◆ **WHAT THE TASK ASKS**
Working through the lines below, return each one that holds "highest".

Image comparison data:

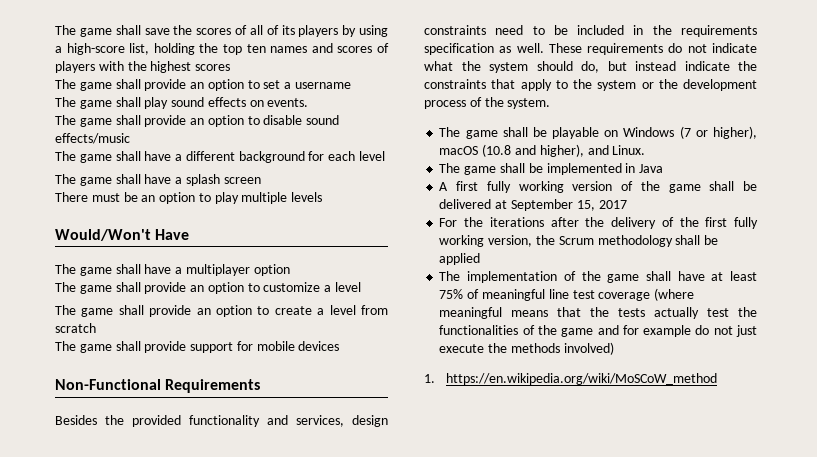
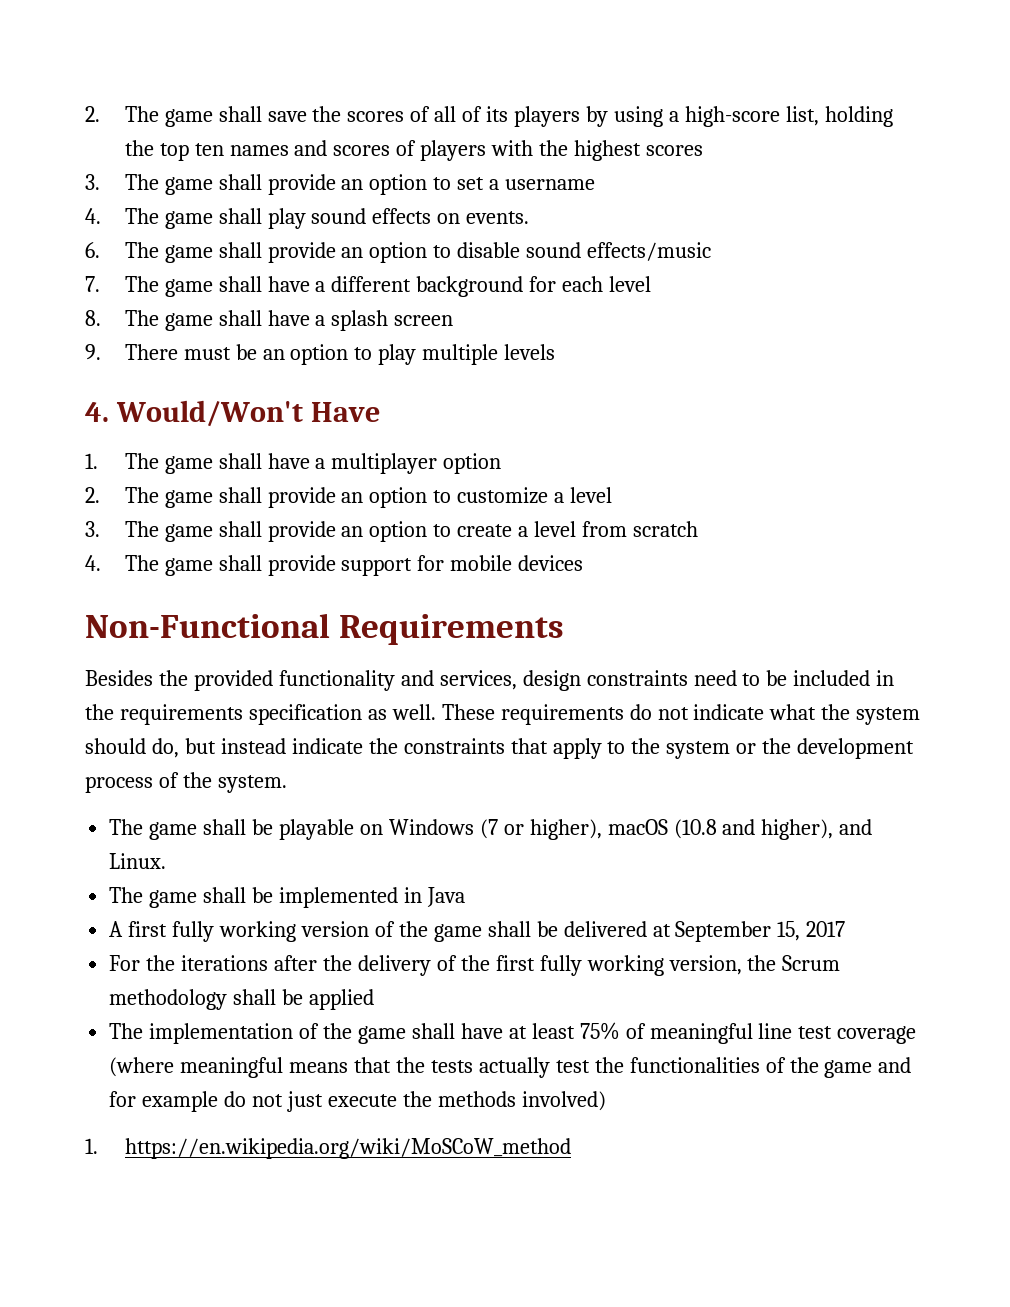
- The game shall save the scores of all of its players by using a high-score list, holding the top ten names and scores of players with the highest scores
+ 2. The game shall save the scores of all of its players by using a high-score list, holding the top ten names and scores of players with the highest scores
- The game shall provide an option to set a username
+ 3. The game shall provide an option to set a username
- The game shall play sound effects on events.
+ 4. The game shall play sound effects on events.
- The game shall provide an option to disable sound effects/music
+ 6. The game shall provide an option to disable sound effects/music
- The game shall have a different background for each level
+ 7. The game shall have a different background for each level
- The game shall have a splash screen
+ 8. The game shall have a splash screen
- There must be an option to play multiple levels
+ 9. There must be an option to play multiple levels
- Would/Won't Have
+ 4. Would/Won't Have
- The game shall have a multiplayer option
+ 1. The game shall have a multiplayer option
- The game shall provide an option to customize a level
+ 2. The game shall provide an option to customize a level
- The game shall provide an option to create a level from scratch
+ 3. The game shall provide an option to create a level from scratch
- The game shall provide support for mobile devices
+ 4. The game shall provide support for mobile devices

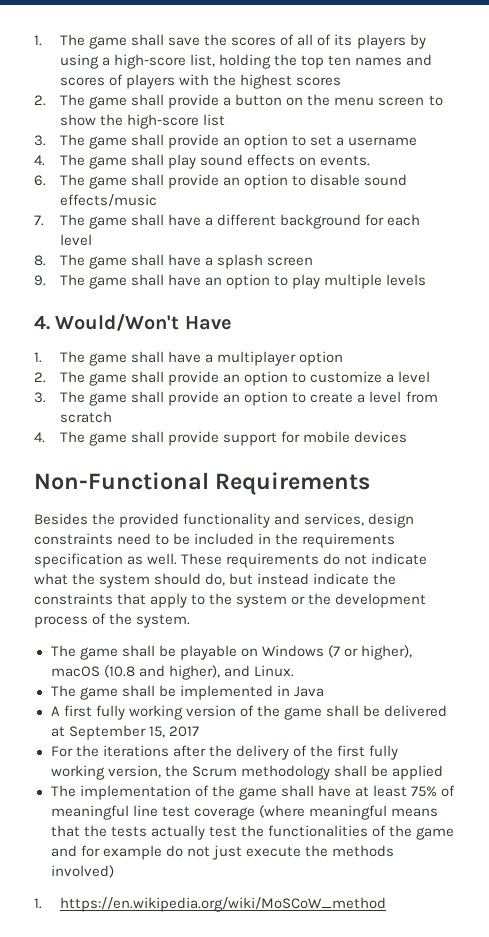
- 2. The game shall save the scores of all of its players by using a high-score list, holding the top ten names and scores of players with the highest scores
+ 1. The game shall save the scores of all of its players by using a high-score list, holding the top ten names and scores of players with the highest scores
+ 2. The game shall provide a button on the menu screen to show the high-score list
- 9. There must be an option to play multiple levels
+ 9. The game shall have an option to play multiple levels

◆ **EXERCISE RESPONSE**
- The game shall save the scores of all of its players by using a high-score list, holding the top ten names and scores of players with the highest scores
+ 2. The game shall save the scores of all of its players by using a high-score list, holding the top ten names and scores of players with the highest scores
- 2. The game shall save the scores of all of its players by using a high-score list, holding the top ten names and scores of players with the highest scores
+ 1. The game shall save the scores of all of its players by using a high-score list, holding the top ten names and scores of players with the highest scores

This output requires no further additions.